The Django shell is a powerful tool, and it's a great way to learn how to write queries that retrieve exactly the information you want to work with. Explore the data in your project all you want when you're working on sample data, on your system. Be extremely cautious, however, about doing this kind of exploratory work in a shell environment on a deployed project. You really don't want to mess up any of your end users' data.

In the next post, we'll use what we learned about queries to start building public-facing pages that present nicely formatted blogs and blog posts to end users.

Resources

You can find the code files from this post in the django-first-principles GitHub repository. The commits from this post are on the part_5 branch. Commits for this branch start at 15cd7fe, with the message Added BlogPost model.

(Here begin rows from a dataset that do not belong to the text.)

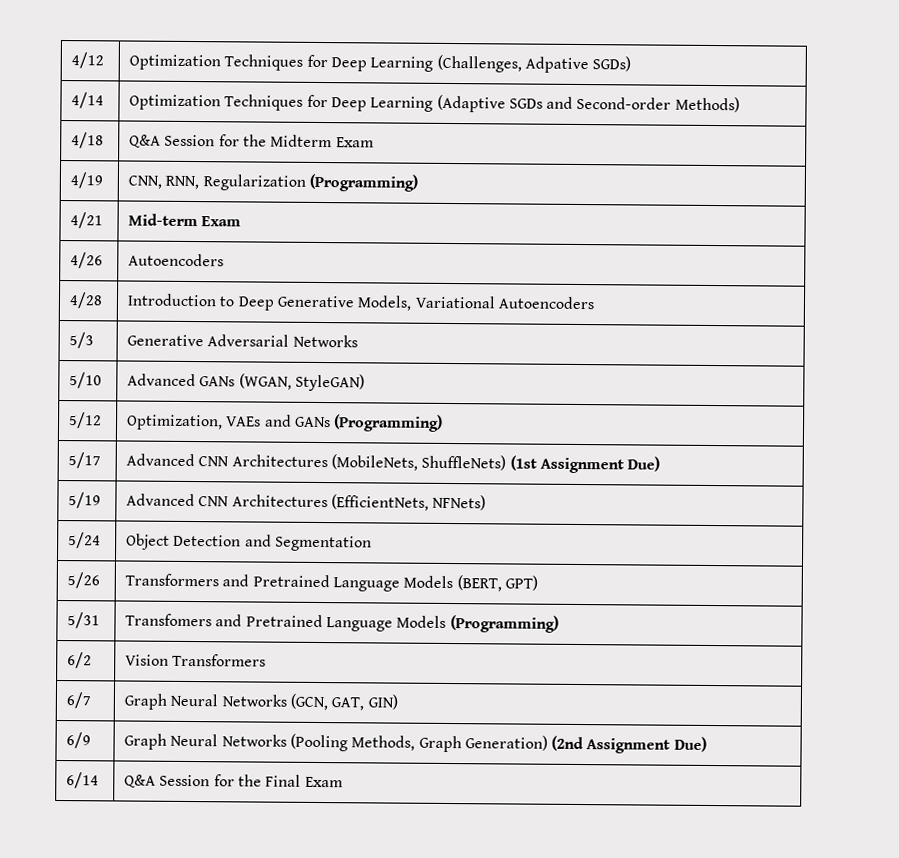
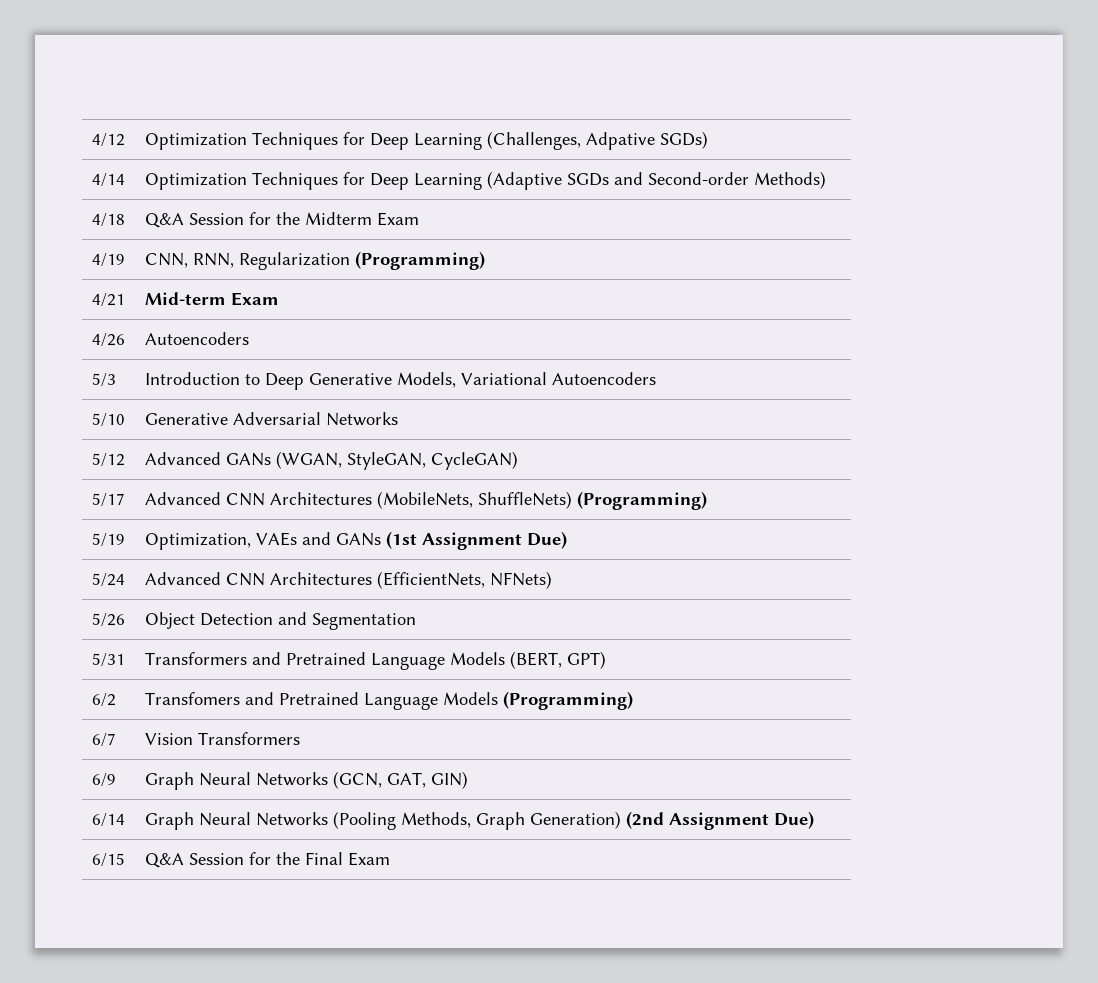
[68,292,103,309] 4/28 -> [91,373,116,387] 5/3
[68,332,94,349] 5/3 -> [91,413,125,427] 5/10
[68,372,102,389] 5/10 -> [91,453,125,467] 5/12
[294,373,365,392] [67,412,102,429] [125,414,444,432] StyleGAN) // 5/12 | Optimization, VAEs and GANs (Programming) -> [346,451,518,470] StyleGAN, CycleGAN)
(507, 462) none -> [576,491,707,510] [91,533,125,547] [144,532,381,550] (Programming) // 5/19 | Optimization, VAEs and GANs
[67,492,101,509] 5/19 -> [91,573,125,587] 5/24
[67,532,101,549] 5/24 -> [91,613,125,627] 5/26
[66,572,100,589] 5/26 -> [91,653,125,667] 5/31
[66,612,100,629] 5/31 -> [91,693,116,707] 6/2
[66,652,92,669] 6/2 -> [91,733,116,747] 6/7
[65,692,91,709] 6/7 -> [91,773,116,787] 6/9
[65,732,91,749] 6/9 -> [91,813,125,827] 6/14
[65,772,99,789] 6/14 -> [91,853,125,867] 6/15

To learn more about queries and the Django ORM, check out any of the links in The model layer on the Django documentation home page. The page Making queries is most relevant to what was discussed here.

Also, the Django shell is somewhat limited in functionality. Consider installing the django-extensions library, which includes a command called shell_plus. When you run this command instead of manage.py shell, it will import all your models automatically. This, along with other features, can make for a much more efficient workflow as your project grows in complexity.

If you run migrate against an existing database, Django will only apply the most recent unapplied migrations. If you run migrate against a freshly-generated database that hasn't had any migrations applied, Django will apply the entire series of migrations, in the appropriate order.

This approach to managing migrations also makes it possible to undo migrations when needed. It isn't always easy to undo a migration, but Django tries to make it as easy as it can be.

You can see the SQL that's generated for any query that you write. For example, here's what the query requesting all Blog objects looks like after it's been converted to SQL by the ORM:

>>> all_blogs = Blog.objects.all()
>>> str(all_blogs.query)
'SELECT
    "blogs_blog"."id",
    "blogs_blog"."title",
    "blogs_blog"."description",
    "blogs_blog"."date_added"
FROM
    "blogs_blog"'

Remember that all_blogs is an instance of QuerySet. Instances of QuerySet have a query property, which returns the SQL representation of the query.

If you haven't read any SQL before, this statement selects all the attributes of each Blog object from the table blogs_blog. That table name, blogs_blog, was generated by combining the name of the app (blogs) with the lowercase name of the model (Blog).

This output has been reformatted slightly to emphasize the structure of a standard SQL statement.

To really understand this kind of reverse lookup, it can be helpful to see the SQL generated for this query:

>>> posts = blog.blogpost_set.all()
>>> str(python_posts.query)
'SELECT
    "blogs_blogpost"."id",
    ...
    "blogs_blogpost"."date_added"
FROM
    "blogs_blogpost"
WHERE
    "blogs_blogpost"."blog_id" = 1'

Even if you entirely unfamiliar with SQL, you can sort of follow the logic when a statement is formatted appropriately. This statement asks the database to select all the information associated with blog posts from the table blogs_blogpost where the value of blog_id is 1.

Before people started developing web frameworks and ORMs in the mid-2000s, you had to write this kind of SQL by hand every time you wanted some information from your database. ORMs and frameworks are great!